Эти мысли пронеслись мгновенье, окрыленные туками; он еще поклонился; она приглашала его жестом, полным величия, в дом.
А уже легендарный генерал давно провольтижировал в переднюю и там пренебрежительно швырнул в руки Евсеичу — ей, ей, — потрепанную крылатку, из-под которой так и обдала своим благовонием тубероза-лубэн; оказавшись в клетчатой, яичного цвета визитке и сохраняя на левой руке еще более яичного цвета перчатку, генерал, гордо выпятив грудь, ступил в залу, и тотчас же принялся за поиски плевательницы; наконец, нашел и плюнул. Так ознаменовалось первое предприятие в доме этой великолепной особы. Генерала встретил Дарьяльский.
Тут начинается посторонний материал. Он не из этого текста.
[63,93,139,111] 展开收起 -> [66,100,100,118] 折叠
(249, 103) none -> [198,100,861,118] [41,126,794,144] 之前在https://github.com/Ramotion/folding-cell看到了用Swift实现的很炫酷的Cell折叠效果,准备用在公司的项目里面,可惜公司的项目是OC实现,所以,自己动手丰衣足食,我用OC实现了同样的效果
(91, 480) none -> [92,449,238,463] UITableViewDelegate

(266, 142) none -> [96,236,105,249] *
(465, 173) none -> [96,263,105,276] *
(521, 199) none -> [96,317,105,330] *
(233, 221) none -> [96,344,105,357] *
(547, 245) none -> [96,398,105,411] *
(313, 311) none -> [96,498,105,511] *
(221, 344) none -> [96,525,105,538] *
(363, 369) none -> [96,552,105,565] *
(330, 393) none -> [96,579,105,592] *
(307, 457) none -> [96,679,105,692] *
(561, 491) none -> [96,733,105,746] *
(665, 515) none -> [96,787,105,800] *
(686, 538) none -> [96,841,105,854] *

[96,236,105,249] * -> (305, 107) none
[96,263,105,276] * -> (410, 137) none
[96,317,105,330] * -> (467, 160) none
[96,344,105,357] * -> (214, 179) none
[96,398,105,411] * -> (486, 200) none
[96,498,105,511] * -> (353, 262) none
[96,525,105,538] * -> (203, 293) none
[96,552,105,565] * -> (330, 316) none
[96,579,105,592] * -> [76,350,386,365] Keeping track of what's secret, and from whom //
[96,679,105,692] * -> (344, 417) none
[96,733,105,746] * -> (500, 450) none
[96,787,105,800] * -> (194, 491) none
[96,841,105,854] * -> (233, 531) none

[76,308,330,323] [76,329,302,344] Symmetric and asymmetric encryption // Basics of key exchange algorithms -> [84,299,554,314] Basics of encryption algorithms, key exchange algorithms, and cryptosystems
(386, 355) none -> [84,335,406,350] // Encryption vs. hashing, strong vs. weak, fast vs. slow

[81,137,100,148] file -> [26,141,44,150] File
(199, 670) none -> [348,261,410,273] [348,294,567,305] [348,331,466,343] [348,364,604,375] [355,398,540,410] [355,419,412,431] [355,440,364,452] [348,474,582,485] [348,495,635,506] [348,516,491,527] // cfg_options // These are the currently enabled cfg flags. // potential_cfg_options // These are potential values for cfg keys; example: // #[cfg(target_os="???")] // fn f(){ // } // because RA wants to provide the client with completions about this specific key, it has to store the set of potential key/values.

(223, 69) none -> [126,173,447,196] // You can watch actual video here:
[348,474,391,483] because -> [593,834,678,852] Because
— Действительный статский советник Чижиков.
Обменялись рукопожатием.
— А-а-а, могодой чеовек! Да вы кто, есь-ей, есь-дек? Пгедгагаю вам гешить агьяйный вопгос — тьфу (это он сплюнул в угол); мы, несущие кьясный тегог, понимаем пгекгасно, что пгавительству сьедует ввести пгогьесивный наог, чтобы остаться у вьясти, но докажите-ка агьяиям, что такое мегопгиятие… — увидя в зал входящую баронессу, родовитое инкогнито присмирело, оборвало свои кровавого цвета речи и замурлыкало себе под нос, подмаргивая Дарьяльскому: — Та-га-га… Та-га-га… А у меня есть для вас пгек-гасные ньюфандьенды, щенята: собаку моего дгуга судили, и пгекгасные ньюфандьенды! — разорвался, как бомба, генерал, — уай-уай… годиись… уай-уай… в окгужном суде… (генерал испускал звуки восторга, что-то среднее между «у» и «а»).
— Благодарю вас, генерал, — сухо, но вежливо процедила старуха, но в глазах у нее закипали смутное недоверие и боязнь; вежливо указала она генералу на кресло; и генерал тотчас сел и принялся за шипучку из смородинного листа, которую, по давно заведенным обычаям летнего времени, разносил всем гостям Евсеич, хотя лил дождь и — жары не было.
Еропегин, которого, будто забыв, не пригласила сесть баронесса, переминался в довольно неловкой позе, и его сухие, цепкие пальцы суетливо забегали по длинной поле черного сюртука; наконец, не дожидаясь приглашения, он сам придвинул себе кресло и спокойно уселся, не произнося ни слова.
Все замолчали; грянула где-то там волна изры-давшихся звуков: точно кто-то быстро перебежал снизу вверх; это время чью-то перебежало жизнь; и мукомол вздрогнул: полна жизнь еропегинская, — вот в его кулаке весь уезд; сожми он кулак, закряхтят баре: таковы дни его жизни. А ночи? Ночи летят — и в ночах седеет иконописная его голова… вино, фрукты, женские всякого сорта тела — все летит, как и звуки летят: а куда все слетит? Пролетит и он, Еропегин, в свою пустоту со своей полнотой жизни, а у певичек его, как вот у этой старухи, зубы выпадут и заморщится кожа.